On Tuesday 01 March 2011, Stuart Menefy wrote:
> On 24/02/11 17:20, Arnd Bergmann wrote:
>
> > Why is this code useful to you? In the scenarios I've seen, the
> > board can always assign a timer to a specific device in a fixed
> > way that can be describe in a board file or device tree.
>
> What we were trying to do was separate the code which actually manipulates
> the timer hardware from the code which wants that timer service. In this
> case it was a network device driver which is used on multiple SoC devices,
> while the timer hardware tends to differ from device to device.
Right. It certainly makes sense to have an well-defined interface between
the user and the provider of a timer interrupt.
> The other user of this code which we have is an OProfile driver, which
> with this change can now be independent of the hardware it is running on,
> while the previous version manipulated the timer hardware directly.
Ok.
> > Also, what is the difference between this and clkdev?
>
> clkdev can be used to find a struct clk, which is fine if you just want to
> read the time. In this instance we want to get interrupts from the timer
> hardware, which isn't supported by the clk infrastructure.
(adding Russell to Cc)
Is this something that could sensibly be added to clk/clkdev?
> If anything this duplicates clockevents. The main reason for not using
> clockevents was that nobody else does! Currently clockevents are
> used strictly for time keeping within the kernel, and most architectures
> only register those which are intended to be used for this purpose.
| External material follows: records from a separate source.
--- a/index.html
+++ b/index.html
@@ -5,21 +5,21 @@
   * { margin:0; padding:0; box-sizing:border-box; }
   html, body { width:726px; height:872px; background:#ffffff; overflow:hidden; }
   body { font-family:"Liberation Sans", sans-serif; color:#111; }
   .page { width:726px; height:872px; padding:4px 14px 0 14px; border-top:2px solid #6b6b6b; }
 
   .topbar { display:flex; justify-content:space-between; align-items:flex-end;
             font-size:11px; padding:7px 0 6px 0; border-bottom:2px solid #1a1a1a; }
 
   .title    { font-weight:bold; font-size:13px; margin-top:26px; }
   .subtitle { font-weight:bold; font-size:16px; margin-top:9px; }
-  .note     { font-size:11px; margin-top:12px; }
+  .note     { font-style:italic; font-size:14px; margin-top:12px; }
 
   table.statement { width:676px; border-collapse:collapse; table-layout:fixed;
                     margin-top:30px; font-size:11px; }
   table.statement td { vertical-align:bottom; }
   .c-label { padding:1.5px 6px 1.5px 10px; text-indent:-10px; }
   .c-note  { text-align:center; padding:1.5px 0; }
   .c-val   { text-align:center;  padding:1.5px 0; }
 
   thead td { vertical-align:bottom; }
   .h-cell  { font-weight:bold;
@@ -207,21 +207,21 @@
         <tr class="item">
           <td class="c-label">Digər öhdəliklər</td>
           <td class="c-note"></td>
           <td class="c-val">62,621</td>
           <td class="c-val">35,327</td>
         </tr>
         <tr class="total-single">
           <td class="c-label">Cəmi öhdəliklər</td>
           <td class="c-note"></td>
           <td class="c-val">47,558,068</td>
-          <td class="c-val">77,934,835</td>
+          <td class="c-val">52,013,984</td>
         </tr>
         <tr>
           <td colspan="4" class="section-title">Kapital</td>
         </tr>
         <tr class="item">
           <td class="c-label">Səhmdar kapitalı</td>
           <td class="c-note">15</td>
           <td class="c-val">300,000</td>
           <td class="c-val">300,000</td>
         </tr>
> We felt a bit nervous about adding code to register all the device's timers
> as clockevents, and having the network device driver pick up one of those
> for its own use.
I see. Using a clock_event_device for anything but the system timer tick
is currently not supported, so it certainly would not be straightforward.
I think you need a bit of both, clkdev and clockevent. I think the
options you have are:
1. copy the clkdev code to make it possible to associate a device with
a periodic timer.
2. extend the clkdev/clk code to handle periodic interrupts and reuse
the infrastructure there.
3. extend the clockevent code to make it possible for regular device
drivers to use a clockevent source.
I have no idea which makes the most sense (or if there are other ideas).
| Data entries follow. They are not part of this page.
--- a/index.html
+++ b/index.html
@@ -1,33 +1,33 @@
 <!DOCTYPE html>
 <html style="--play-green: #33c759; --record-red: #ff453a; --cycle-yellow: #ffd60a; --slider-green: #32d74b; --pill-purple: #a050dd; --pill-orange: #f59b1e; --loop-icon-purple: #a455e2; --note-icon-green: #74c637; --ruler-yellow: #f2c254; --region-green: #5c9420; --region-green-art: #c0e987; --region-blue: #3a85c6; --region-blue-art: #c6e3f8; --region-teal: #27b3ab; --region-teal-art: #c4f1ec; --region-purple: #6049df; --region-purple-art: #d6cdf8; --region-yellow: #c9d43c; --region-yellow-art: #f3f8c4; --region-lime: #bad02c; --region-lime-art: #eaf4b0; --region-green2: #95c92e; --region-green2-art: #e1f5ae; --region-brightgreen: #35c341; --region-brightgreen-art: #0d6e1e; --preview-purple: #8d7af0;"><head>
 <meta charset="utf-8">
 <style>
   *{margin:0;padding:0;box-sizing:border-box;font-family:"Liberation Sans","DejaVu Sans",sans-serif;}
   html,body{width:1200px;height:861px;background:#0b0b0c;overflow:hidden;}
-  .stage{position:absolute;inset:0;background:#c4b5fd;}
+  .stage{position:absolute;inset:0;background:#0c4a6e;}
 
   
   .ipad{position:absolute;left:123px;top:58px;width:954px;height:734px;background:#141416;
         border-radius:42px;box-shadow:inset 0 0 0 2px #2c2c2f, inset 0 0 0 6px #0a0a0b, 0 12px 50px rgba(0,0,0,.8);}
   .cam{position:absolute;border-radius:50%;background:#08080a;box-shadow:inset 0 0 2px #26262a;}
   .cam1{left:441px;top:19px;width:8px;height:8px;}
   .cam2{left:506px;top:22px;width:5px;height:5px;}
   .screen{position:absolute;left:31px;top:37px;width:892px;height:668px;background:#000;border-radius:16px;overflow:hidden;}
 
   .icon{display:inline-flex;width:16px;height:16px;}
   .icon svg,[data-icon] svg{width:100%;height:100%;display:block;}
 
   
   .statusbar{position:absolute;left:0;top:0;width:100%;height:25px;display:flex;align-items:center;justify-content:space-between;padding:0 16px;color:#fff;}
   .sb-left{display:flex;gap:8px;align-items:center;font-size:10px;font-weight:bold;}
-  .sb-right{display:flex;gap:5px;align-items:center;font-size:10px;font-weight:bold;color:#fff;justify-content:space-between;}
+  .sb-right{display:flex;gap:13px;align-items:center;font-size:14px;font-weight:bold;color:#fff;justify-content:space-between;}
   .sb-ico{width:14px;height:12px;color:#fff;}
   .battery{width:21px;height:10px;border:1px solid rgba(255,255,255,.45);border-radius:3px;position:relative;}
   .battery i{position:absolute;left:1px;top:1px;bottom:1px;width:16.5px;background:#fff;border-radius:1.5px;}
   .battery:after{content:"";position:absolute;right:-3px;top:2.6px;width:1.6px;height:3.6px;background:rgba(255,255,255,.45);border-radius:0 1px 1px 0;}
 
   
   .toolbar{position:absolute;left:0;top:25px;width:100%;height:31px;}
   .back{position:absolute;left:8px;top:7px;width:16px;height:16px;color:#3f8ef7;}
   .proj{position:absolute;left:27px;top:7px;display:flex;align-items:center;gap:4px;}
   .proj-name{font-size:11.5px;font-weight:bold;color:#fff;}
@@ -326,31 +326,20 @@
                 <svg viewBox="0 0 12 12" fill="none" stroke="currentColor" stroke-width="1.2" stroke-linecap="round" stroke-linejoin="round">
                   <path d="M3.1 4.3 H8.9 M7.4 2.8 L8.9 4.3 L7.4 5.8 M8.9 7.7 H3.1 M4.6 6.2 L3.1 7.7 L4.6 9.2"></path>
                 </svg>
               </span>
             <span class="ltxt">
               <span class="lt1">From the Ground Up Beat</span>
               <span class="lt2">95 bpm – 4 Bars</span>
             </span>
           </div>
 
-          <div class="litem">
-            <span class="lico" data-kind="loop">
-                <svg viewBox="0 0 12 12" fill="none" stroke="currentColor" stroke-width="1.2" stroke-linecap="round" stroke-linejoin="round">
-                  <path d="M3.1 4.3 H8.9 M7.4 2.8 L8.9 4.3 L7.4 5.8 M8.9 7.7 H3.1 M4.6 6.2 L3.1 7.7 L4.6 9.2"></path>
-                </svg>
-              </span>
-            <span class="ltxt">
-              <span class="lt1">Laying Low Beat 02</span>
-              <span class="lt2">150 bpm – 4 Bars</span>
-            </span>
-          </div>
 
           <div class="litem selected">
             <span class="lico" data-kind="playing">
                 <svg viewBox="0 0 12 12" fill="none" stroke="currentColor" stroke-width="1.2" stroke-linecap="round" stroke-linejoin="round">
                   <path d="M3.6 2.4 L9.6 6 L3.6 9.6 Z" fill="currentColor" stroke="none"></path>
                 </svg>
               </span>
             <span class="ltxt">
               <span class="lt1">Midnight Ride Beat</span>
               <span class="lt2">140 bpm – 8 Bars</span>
Maybe Russell, Thomas or John can comment.
Arnd
On Tue, 1 Mar 2011, Stuart Menefy wrote:
> On 24/02/11 17:20, Arnd Bergmann wrote:
> > On Tuesday 22 February 2011, Peppe CAVALLARO wrote:
> >> From: Stuart Menefy <[email protected]>
> >>
> >> Many devices targeted at the embedded market provide a number of
> >> generic timers which are capable of generating interrupts at a
> >> requested rate. These can then be used in the implementation of drivers
> >> for other peripherals which require a timer interrupt, without having
> >> to provide an additional timer as part of that peripheral.
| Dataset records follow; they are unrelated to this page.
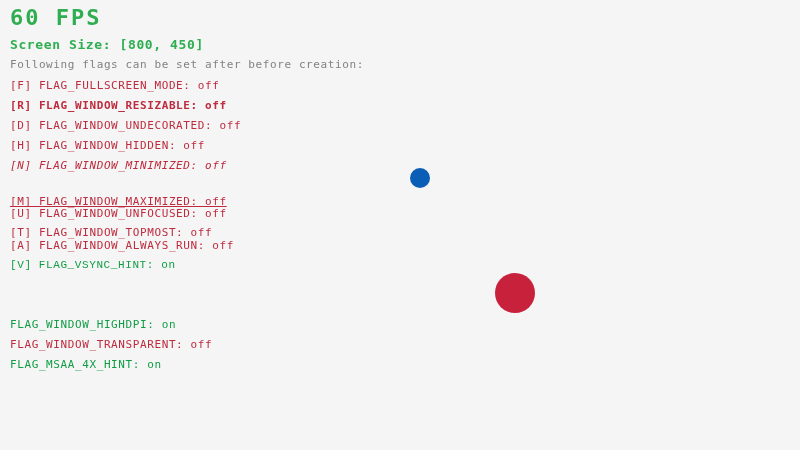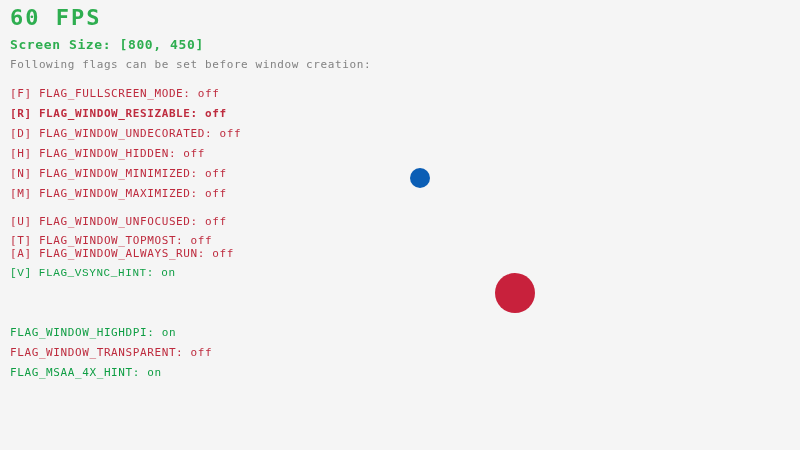--- a/index.html
+++ b/index.html
@@ -54,21 +54,20 @@
     left: 10px;
     font-size: 11px;
     color: #828282;
     letter-spacing: 0.6px;
   }
 
   .flag-line {
     left: 10px;
     font-size: 11px;
     letter-spacing: 0.6px;
-    margin-top: 8px;
   }
 
   .st-off { color: #be2b3e; }
   .st-on  { color: #0f9e44; }
 
   
   .ball {
     position: absolute;
     border-radius: 50%;
   }
@@ -81,29 +80,29 @@
 </style>
 </head>
 <body>
 
 <div id="stage">
 
   <div class="txt fps">60 FPS</div>
 
   <div class="txt screensize">Screen Size: [800, 450]</div>
 
-  <div class="txt section-head" style="top:59px;">Following flags can be set before window creation:</div>
+  <div class="txt section-head" style="top:59px;">Following flags can be set after before creation:</div>
 
   <div id="runtime-list">
       <div class="txt flag-line st-off" style="top: 80px;">[F] FLAG_FULLSCREEN_MODE: off</div>
       <div class="txt flag-line st-off" style="top: 100px; font-weight: bold;">[R] FLAG_WINDOW_RESIZABLE: off</div>
       <div class="txt flag-line st-off" style="top: 120px;">[D] FLAG_WINDOW_UNDECORATED: off</div>
       <div class="txt flag-line st-off" style="top: 140px;">[H] FLAG_WINDOW_HIDDEN: off</div>
-      <div class="txt flag-line st-off" style="top: 160px;">[N] FLAG_WINDOW_MINIMIZED: off</div>
-      <div class="txt flag-line st-off" style="top: 180px;">[M] FLAG_WINDOW_MAXIMIZED: off</div>
+      <div class="txt flag-line st-off" style="top: 160px; font-style: italic;">[N] FLAG_WINDOW_MINIMIZED: off</div>
+      <div class="txt flag-line st-off" style="top: 196px; text-decoration: underline;">[M] FLAG_WINDOW_MAXIMIZED: off</div>
       <div class="txt flag-line st-off" style="top: 208px;">[U] FLAG_WINDOW_UNFOCUSED: off</div>
       <div class="txt flag-line st-off" style="top: 227px;">[T] FLAG_WINDOW_TOPMOST: off</div>
       <div class="txt flag-line st-off" style="top: 240px;">[A] FLAG_WINDOW_ALWAYS_RUN: off</div>
       <div class="txt flag-line st-on" style="top: 260px; font-family: Liberation Mono, monospace;">[V] FLAG_VSYNC_HINT: on</div>
     </div>
 
 
   <div id="creation-list">
       <div class="txt flag-line st-on" style="top: 319px;">FLAG_WINDOW_HIGHDPI: on</div>
       <div class="txt flag-line st-off" style="top: 339px;">FLAG_WINDOW_TRANSPARENT: off</div>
Why can't you just use an hrtimer and be done with it? Just because
there is some extra hardware in the chip?
> If anything this duplicates clockevents. The main reason for not using
> clockevents was that nobody else does! Currently clockevents are
> used strictly for time keeping within the kernel, and most architectures
> only register those which are intended to be used for this purpose.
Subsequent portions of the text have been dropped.